## Work to be completed
Restate every line of the data word for word, except for the images.

## Data for analysis
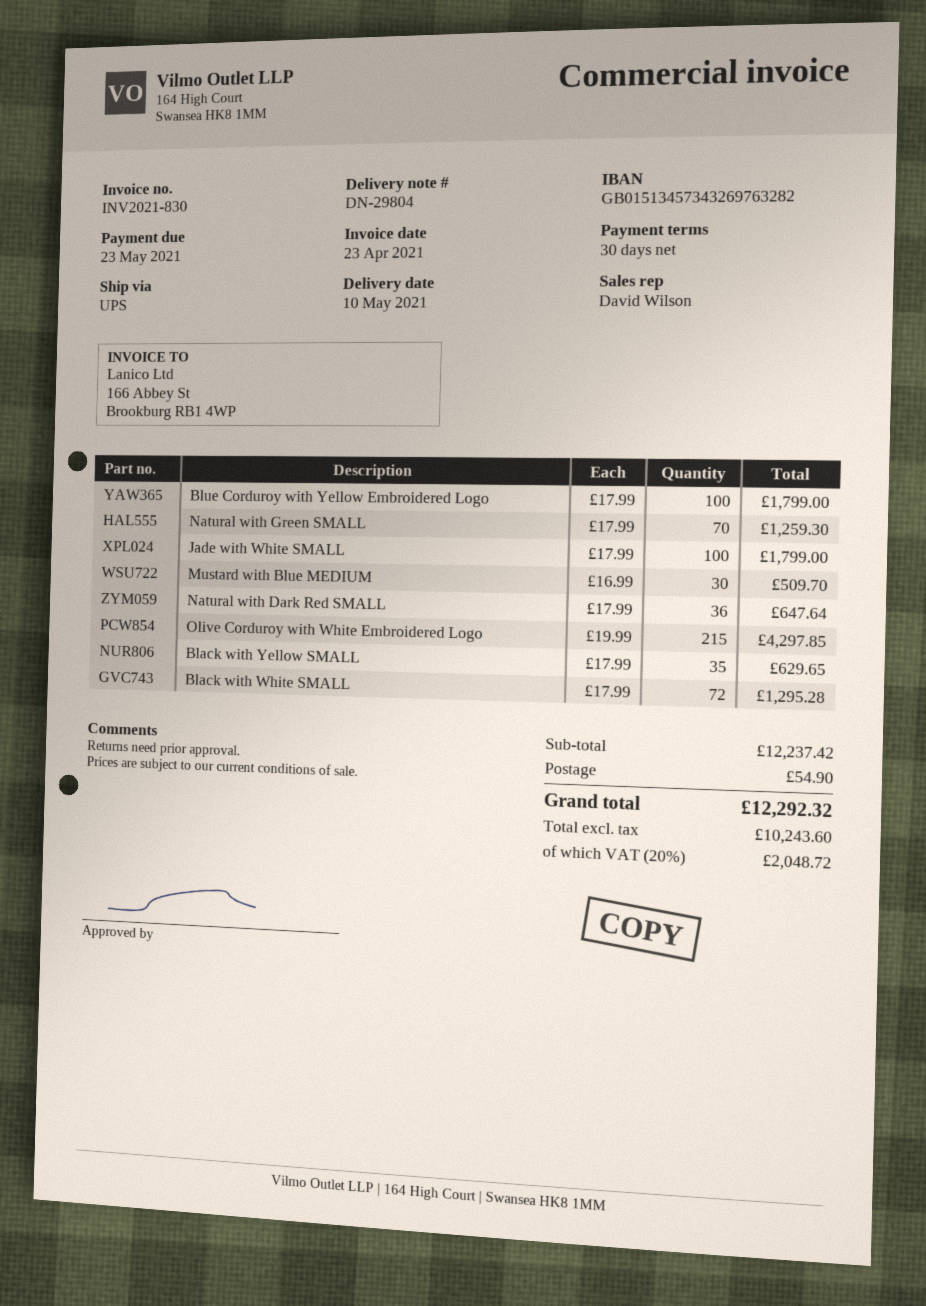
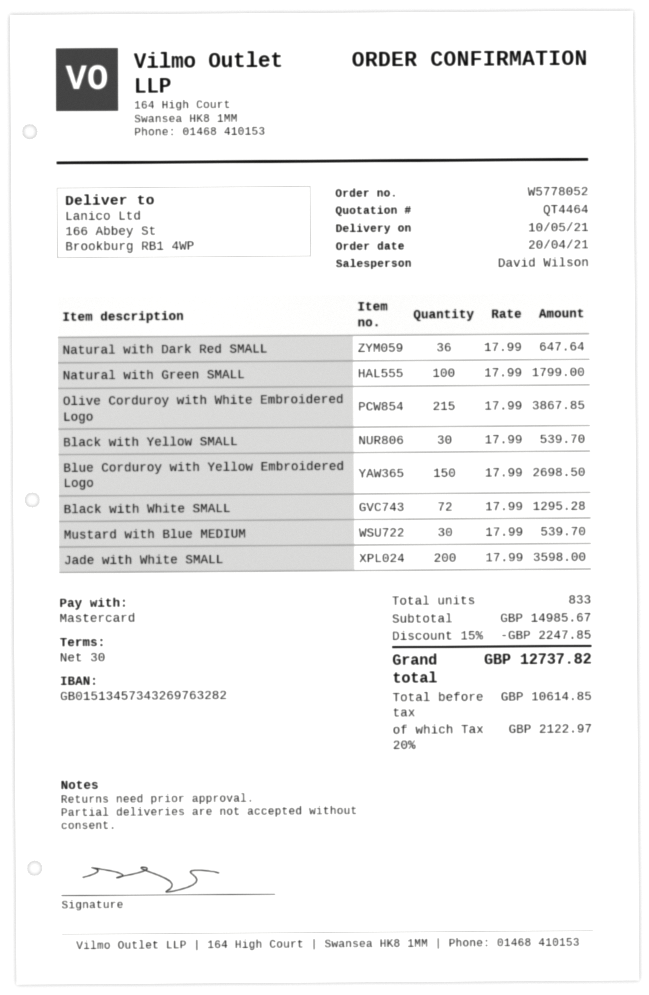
Blue Corduroy with Yellow Embroidered Logo: 100 x 17.99 = 1799.00 -> 150 x 17.99 = 2698.50
Natural with Green SMALL: 70 x 17.99 = 1259.30 -> 100 x 17.99 = 1799.00
Jade with White SMALL: 100 x 17.99 = 1799.00 -> 200 x 17.99 = 3598.00
Mustard with Blue MEDIUM: 30 x 16.99 = 509.70 -> 30 x 17.99 = 539.70
Olive Corduroy with White Embroidered Logo: 215 x 19.99 = 4297.85 -> 215 x 17.99 = 3867.85
Black with Yellow SMALL: 35 x 17.99 = 629.65 -> 30 x 17.99 = 539.70
subtotal: 12237.42 -> 14985.67
discount: none -> 15% = 2247.85
shipping: 54.90 -> none
net: 10243.60 -> 10614.85
tax: 20% = 2048.72 -> 20% = 2122.97
total: 12292.32 -> 12737.82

## Task answer
Blue Corduroy with Yellow Embroidered Logo: 100 x 17.99 = 1799.00 -> 150 x 17.99 = 2698.50
Natural with Green SMALL: 70 x 17.99 = 1259.30 -> 100 x 17.99 = 1799.00
Jade with White SMALL: 100 x 17.99 = 1799.00 -> 200 x 17.99 = 3598.00
Mustard with Blue MEDIUM: 30 x 16.99 = 509.70 -> 30 x 17.99 = 539.70
Olive Corduroy with White Embroidered Logo: 215 x 19.99 = 4297.85 -> 215 x 17.99 = 3867.85
Black with Yellow SMALL: 35 x 17.99 = 629.65 -> 30 x 17.99 = 539.70
subtotal: 12237.42 -> 14985.67
discount: none -> 15% = 2247.85
shipping: 54.90 -> none
net: 10243.60 -> 10614.85
tax: 20% = 2048.72 -> 20% = 2122.97
total: 12292.32 -> 12737.82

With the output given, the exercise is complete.